Она выходила отсюда всего три раза. Она говорит это как будто в упрек.
Но, мама, ты же не можешь стоять.
Она не это имела в виду. И я понимаю, но не показываю вида. Здесь она больше не хозяйка своей жизни. Люди вокруг нее приходят и уходят.
Она остается с медсестрой. Медсестра не отходит от нее ни на шаг, она даже больше ванну не принимает. Медсестра ее моет, поливает из душа. Ей так нравилось принимать ванну по утрам, это было настоящее удовольствие. Даже этого у нее не осталось.
Сегодня ей не хочется принимать душ, ее это утомляет.
Говорю ей, примешь завтра, ты всё равно не грязная.
Но сестра хочет, чтобы она приняла душ и не сидела в халате. Так будет лучше.
Сестра не выносит, когда мать сидит в халате. К тому же халат перекошен из-за ее сломанного плеча.
Не знаю почему, но в халате ее сломанное плечо больше бросается в глаза. И когда я спрашиваю у сестры, что будем делать с плечом, она говорит, ничего уже не сделаешь. Не говори об этом, она больше о нем не думает. Ей будут помогать одеваться, это не так страшно. Не так страшно, но что тогда страшно? В конце концов, люди живут и со сломанным плечом. Едят, спят.
Даже с разбитым сердцем, деформированными руками, со всем этим живут люди.
Ты знаешь, она мной командует, говорит мать, я не могу делать то, что мне нравится, она злится на меня, твоя сестра.
Ты знаешь, я ем, даже часто. Да, тебе лучше, лучше, чем месяц назад, говорю я.
Нужно время, ты была очень больна, но теперь поправляешься, уже поправилась.
И мне уже хочется уехать, как обычно, а сейчас уехать – значит, вернуться в Гарлем.
Однако с тех пор, как мы с С. живем в Гарлеме, я не написала ни строчки. Тогда зачем возвращаться? Я не говорю, ни что С. мешает мне писать, ни что я мешаю ей, ей надо целую книгу написать, но когда мы вместе, что-то в нас нам мешает.
Притом что каждая хотела, чтобы другая писала и была счастлива. Но всё происходит наоборот. Я даже заметки больше не делаю. И единственное, что мне приходит в голову записать, но я не записываю, это то, что я стала хуже слышать высокие звуки и иногда не всё понимаю.
Я угодила в сеть, которая каждый день сжимается вокруг меня, и чем больше она сжимается, тем меньше любви.
Возможно, однажды я спрошу себя, где эта сеть, и мне будет ее не хватать.
Надеюсь, что нет, но никогда не знаешь заранее.

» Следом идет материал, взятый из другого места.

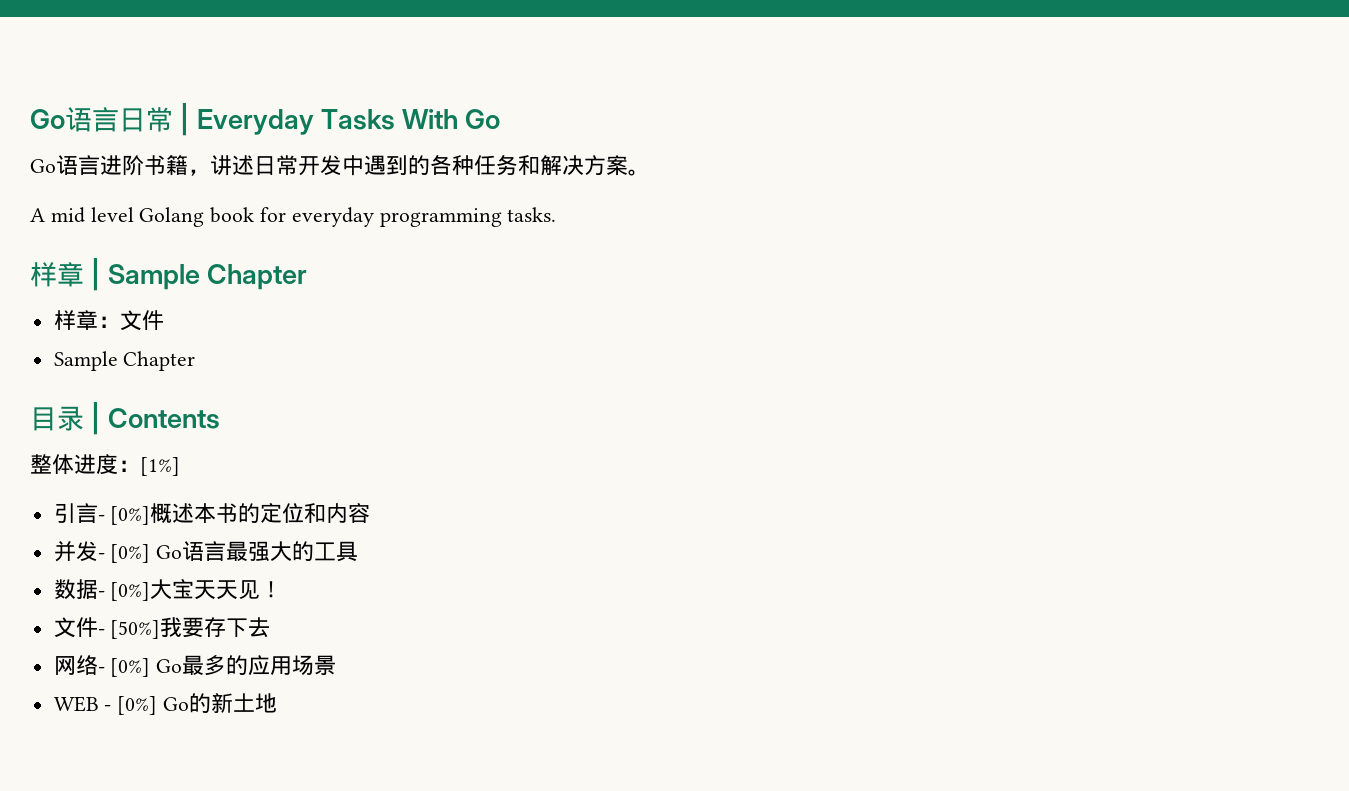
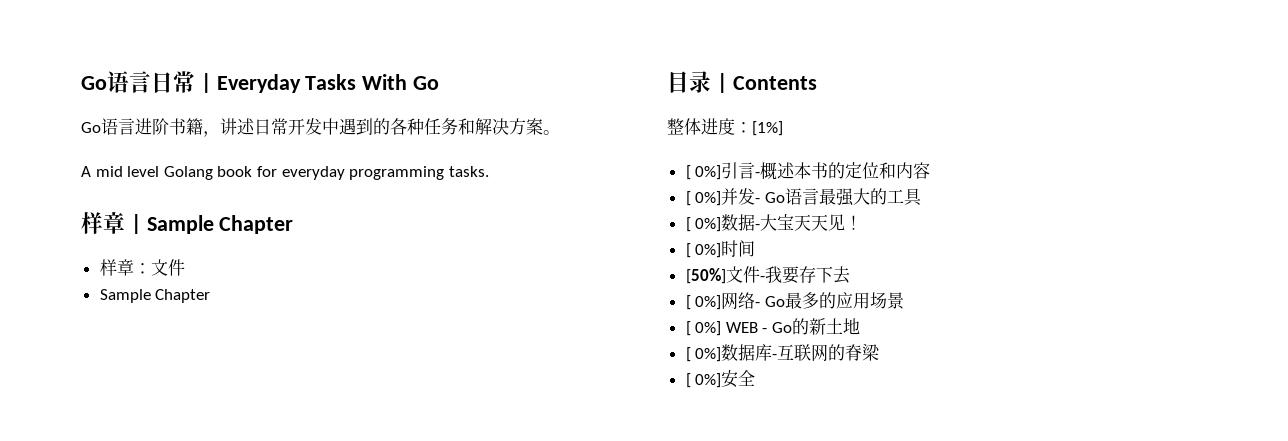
(180, 466) none -> [685,165,722,180] [ 0%]
[110,506,151,525] [0%] -> (761, 174) none
(371, 513) none -> [685,191,722,206] [ 0%]
[110,544,151,563] [0%] -> (761, 200) none
(359, 551) none -> [685,217,722,232] [ 0%]
[110,582,151,601] [0%] -> (761, 226) none
(283, 589) none -> [685,240,756,258] [685,268,726,284] [ 0%]时间 // [50%]
[110,620,161,639] [50%] -> (765, 278) none
(271, 627) none -> [685,295,722,310] [ 0%]
[110,658,151,677] [0%] -> (761, 304) none
(337, 665) none -> [685,321,722,336] [ 0%]
[117,696,158,715] [0%] -> (768, 330) none
(278, 703) none -> [685,343,881,362] [685,370,756,388] // [ 0%]数据库-互联网的脊梁 // [ 0%]安全

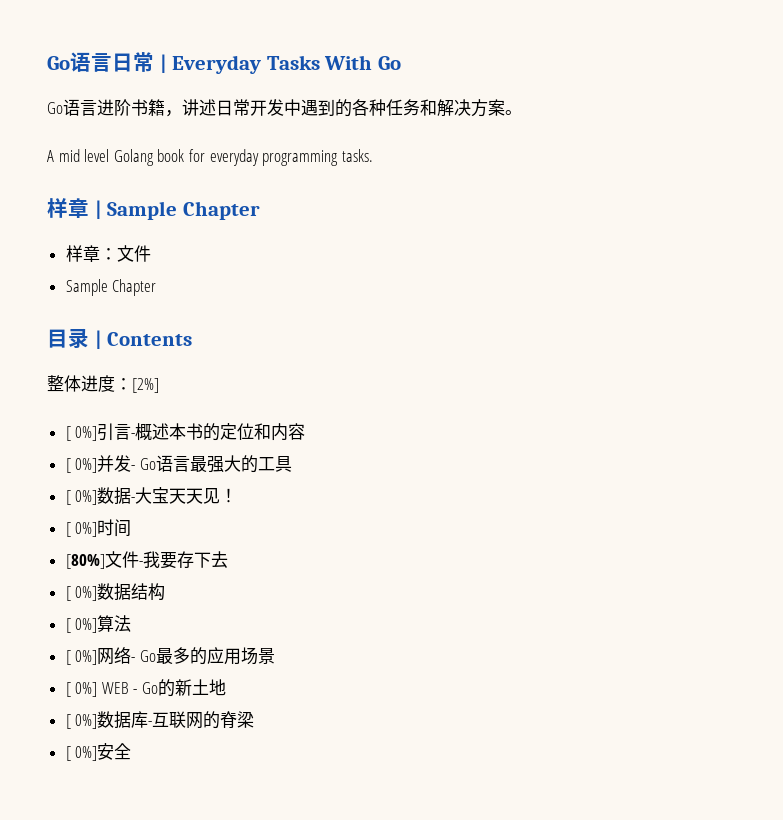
[752,121,783,136] [1%] -> [132,378,159,393] [2%]
[685,268,726,284] [50%] -> [65,554,105,569] [80%]
(850, 275) none -> [65,583,166,601] [65,615,132,633] // [ 0%]数据结构 // [ 0%]算法

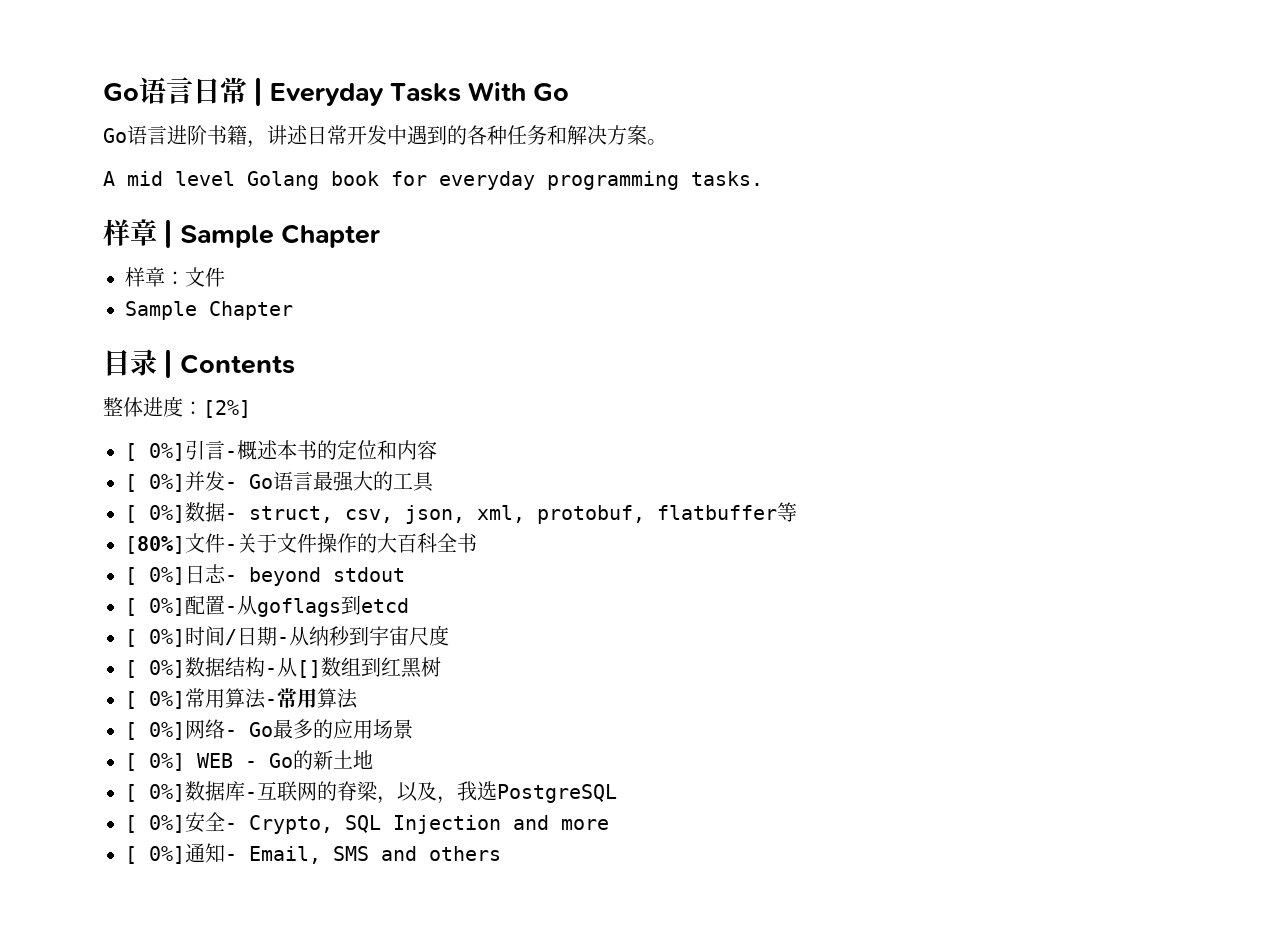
[135,487,238,504] [65,519,132,537] [65,551,228,569] [65,583,166,601] [65,618,98,633] 大宝天天见！ // [ 0%]时间 // [80%]文件-我要存下去 // [ 0%]数据结构 // [ 0%] -> [249,502,797,524] [125,533,477,554] [125,564,405,586] [125,595,409,617] [125,625,449,647] [125,657,441,678] [125,688,317,709] struct, csv, json, xml, protobuf, flatbuffer等 // [80%]文件-关于文件操作的大百科全书 // [ 0%]日志- beyond stdout // [ 0%]配置-从goflags到etcd // [ 0%]时间/日期-从纳秒到宇宙尺度 // [ 0%]数据结构-从[]数组到红黑树 // [ 0%]常用算法-常用
(255, 719) none -> [377,781,617,804] ，以及，我选PostgreSQL
(132, 751) none -> [225,815,609,834] [125,843,501,864] - Crypto, SQL Injection and more // [ 0%]通知- Email, SMS and others

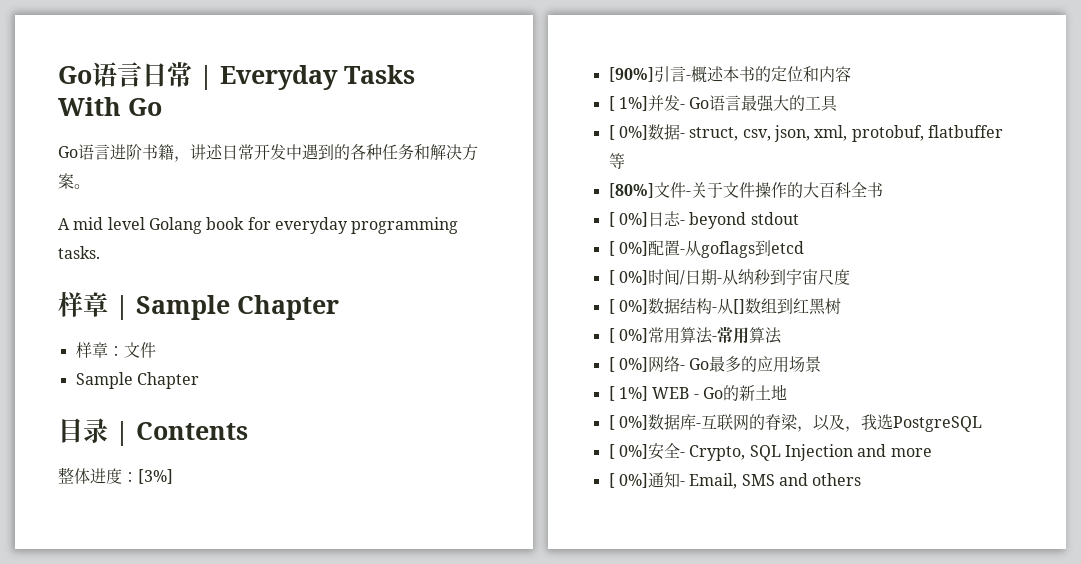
[203,400,251,418] [125,443,185,461] [2%] // [ 0%] -> [138,469,173,484] [608,67,654,82] [3%] // [90%]
[149,474,185,492] 0%] -> [618,96,648,111] 1%]
[149,753,185,771] 0%] -> [618,386,648,401] 1%]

Я привыкла строить себе тюрьмы. И если это – еще одна тюрьма, то почему бы мне потом по ней не скучать. Одна тюрьма, другая – какая разница. Но эту я ощущала сильнее, чем другие, которые были мне привычны.
А всё так хорошо начиналось. Я даже однажды сказала ей, что счастлива.
Теперь я пытаюсь ей сказать, выпусти меня из этой сети, дай мне дышать, ты причиняешь нам боль. Я хочу порвать с ней, не знаю как. Я прихожу, ухожу, прячусь, вру. Очевидно, после я не помню, что говорила, но она помнит. Она помнит, она всё помнит, что я говорила, и всё остальное. Каждое слово, каждое дыхание, каждое молчание, каждый раз, когда я опускала голову и когда отворачивалась, каждое «не знаю, почему-то не спится», «не знаю, но я проснулась в слезах». И я говорю ей, что это правда, я не знаю. И часть меня говорит, что правда, а часть не знает, в любом случае, знает не до конца.
И она со своей безупречной памятью сказала мне, ты говорила мне на прошлой неделе (во вторник), что ты знаешь, почему больше не спишь. Больше не знаю, ответила я. Не знаю, что я сказала.
Она мне не поверила и так и сказала. Нет, знаешь. Я защищалась и проваливалась всё глубже.
Она такая наблюдательная, что каждый раз, когда я при помощи нежного слова или жеста пытаюсь загладить всё остальное, это остальное вылезает и становится еще хуже.
Тогда я больше не пытаюсь ничего загладить и молчу. Но так тоже только хуже. Всегда только хуже.
Она сидит, или лежит, на ужасном обитом кожзаменителем черном диване и читает, или пытается читать. Не знаю.
Теперь я говорю себе, что диван не так уж плох. Но тогда он казался ужасным.
Она читала или пыталась читать, но мне казалось, что она не столько читала, сколько следила за мной, уж не знаю почему. Или нет, немного знаю. Она была начеку.